Tuesday, December 14, 2004
Kasparov revisited
Back in 1997, Garry Kasparov played six rounds of chess against IBM's Deep Blue computer. Kasparov is, possibly, the greatest chess player of all time. He won one round, battled to a draw in three rounds, and Deep Blue won two rounds. Kasparov had never previously lost a match.
If you're not a chess geek, this is the equivalent of an Intel CPU utterly crushing any processor AMD can come up with. IBM made a bundle on sales after the publicity.
But there's always been a nagging question. Did IBM cheat? A new movie, called Game Over: Kasparov and the Machine, looks at that issue but reviewers, thus far, say its unconvincing.

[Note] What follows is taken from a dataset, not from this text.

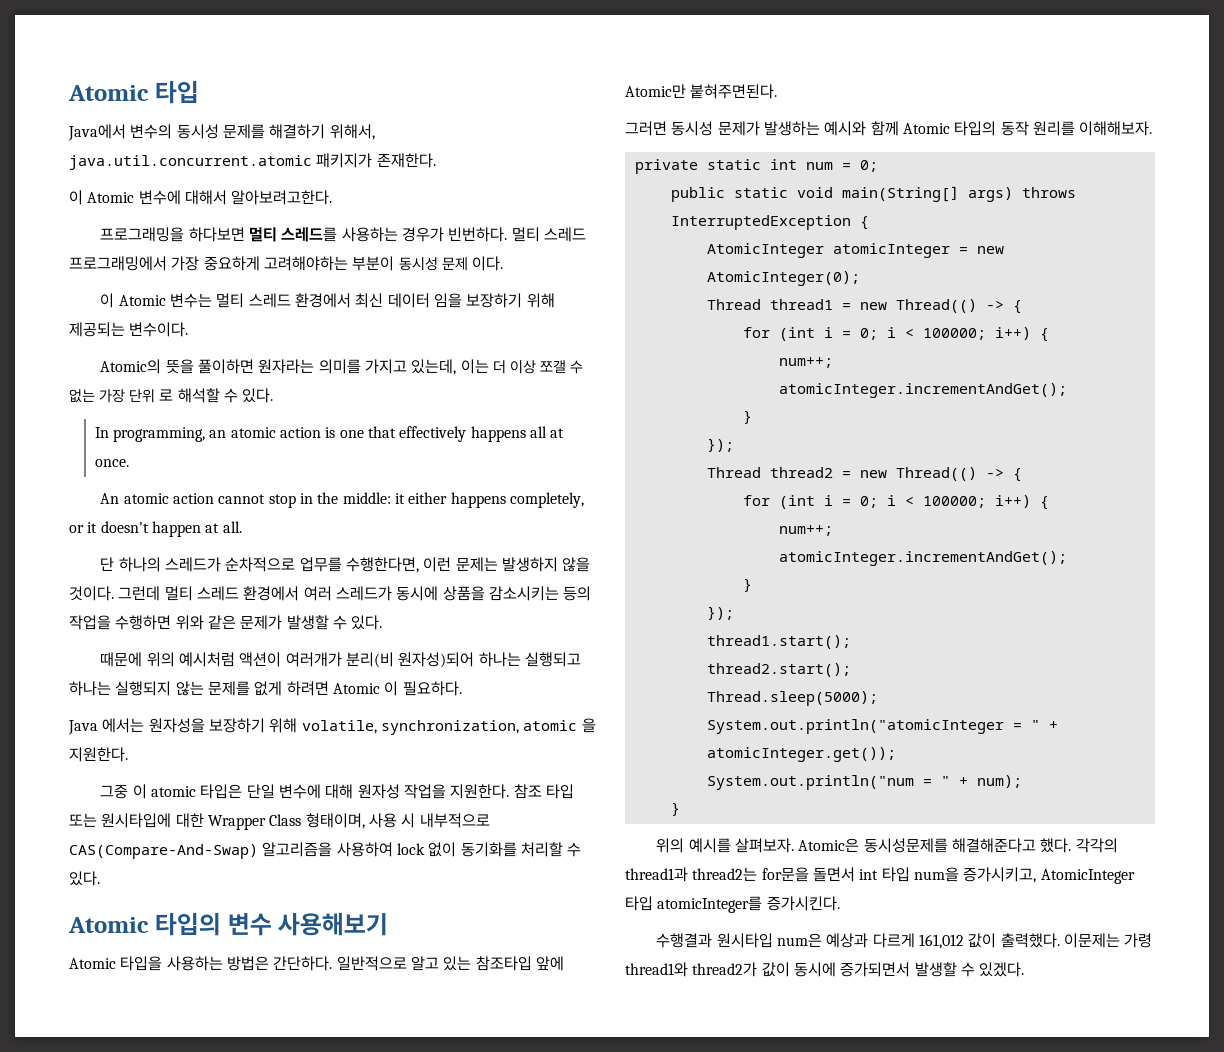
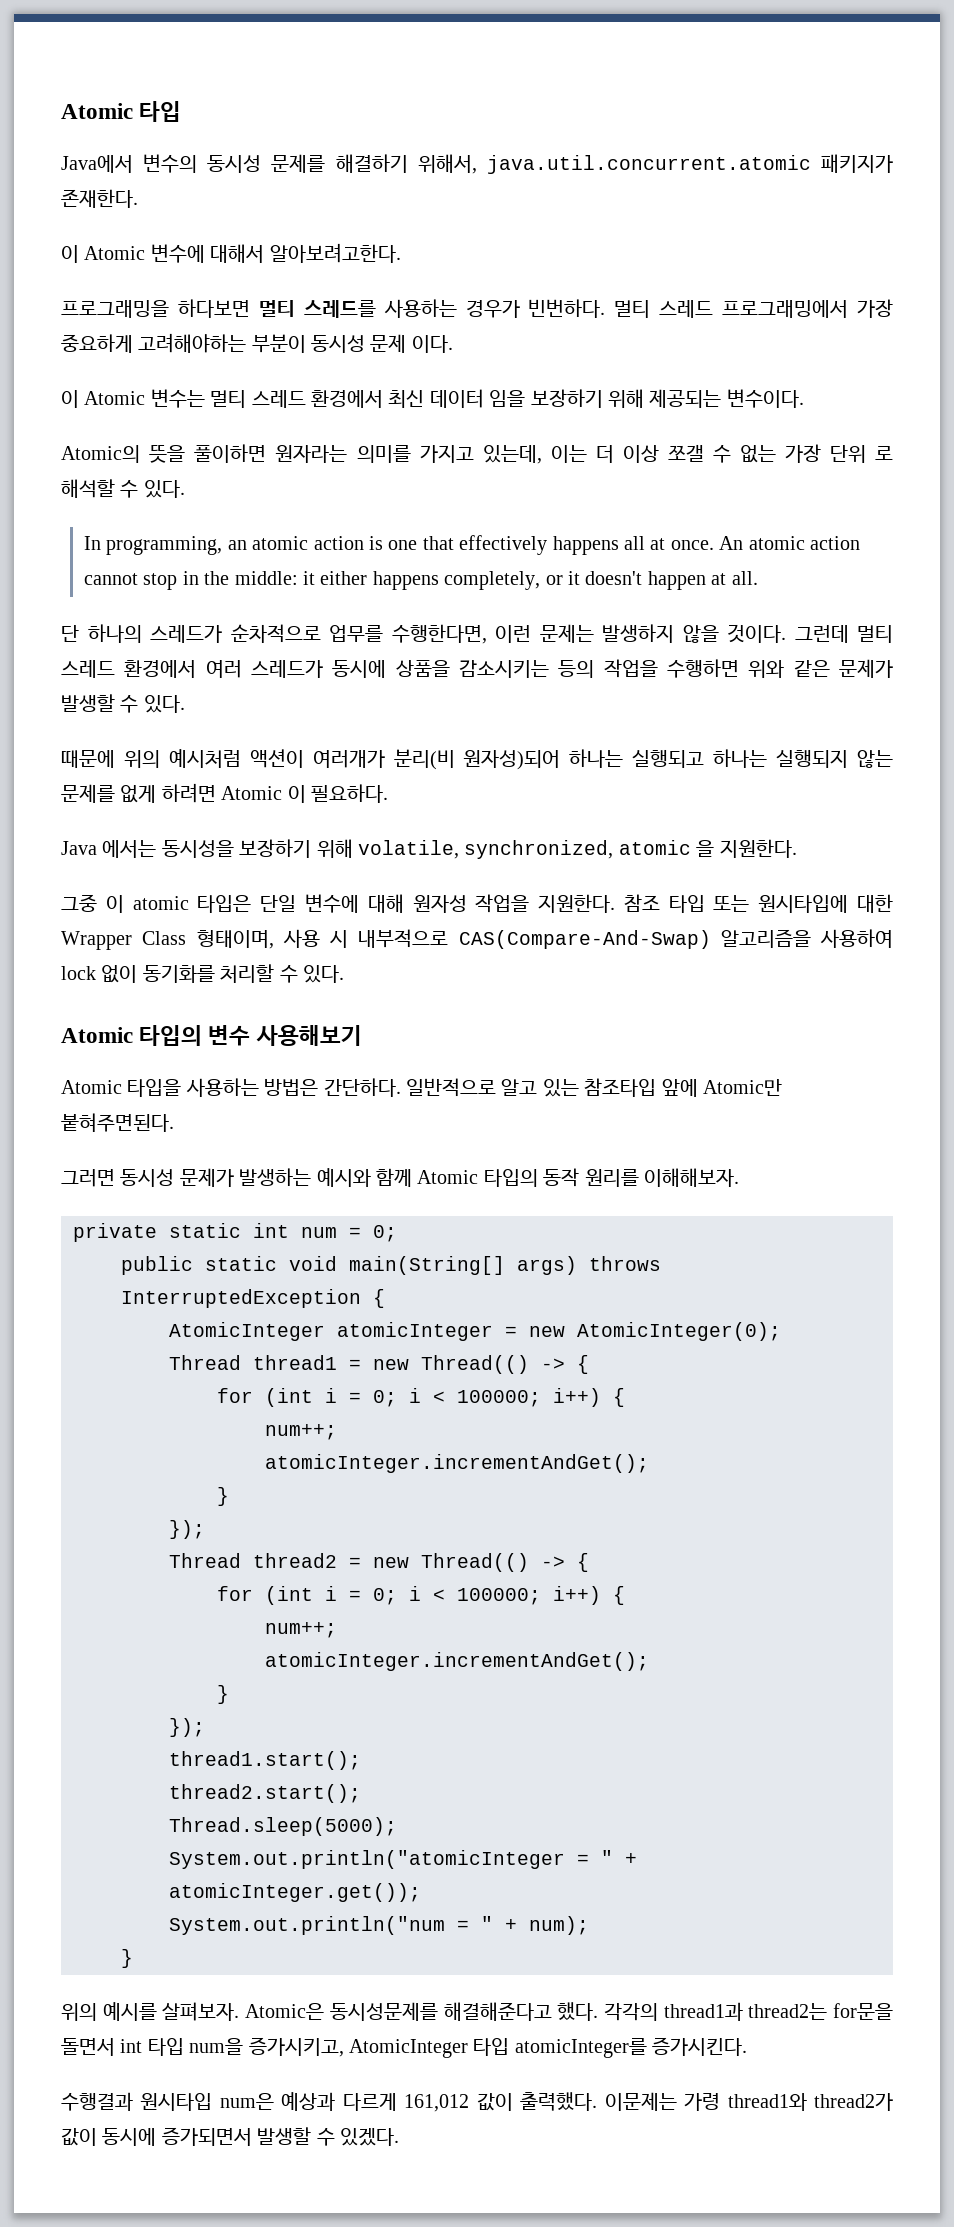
(129, 463) // -> (714, 545) none
[148,718,205,733] 원자성을 -> [161,840,234,858] 동시성을
[380,720,519,735] synchronization, -> [464,840,614,859] synchronized,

Here's the deal from my perspective, and I'm no chess geek. Kasparov won the first game against Deep Blue. Technically, he should have been able to replay that same game and win each of the remaining five matches. Short of a very nice randomizing start-up for Deep Blue, that's the way computers are. Some say that Kasparov was not playing his best game when he lost the sixth match in a position from which he should have been able to recover. But the telling thing for me is this quote from Chung-Jen Tan, who was the manager for Team Blue:
"We also made our program more flexible, so in between games we can change our strategy to counter what Garry will do."
That, to me, says IBM cheated royally. Basically, the IBM programmers and their grand chess master consultant (Joel Benjamin) tweaked Deep Blue between rounds to account for Kasparov's strategies. Why is it important? Because a human being can adjust his or her own technique in that situation, but no computer can do it on its own, at least not yet. Kasparov wasn't playing against Deep Blue. He was matched against the computer, the programmers, and the consultant. I felt it was unfair 7 years ago, I still feel that way now. I apologize for injecting this into your technical lives but computers shouldn't be used to do hatchet jobs on people.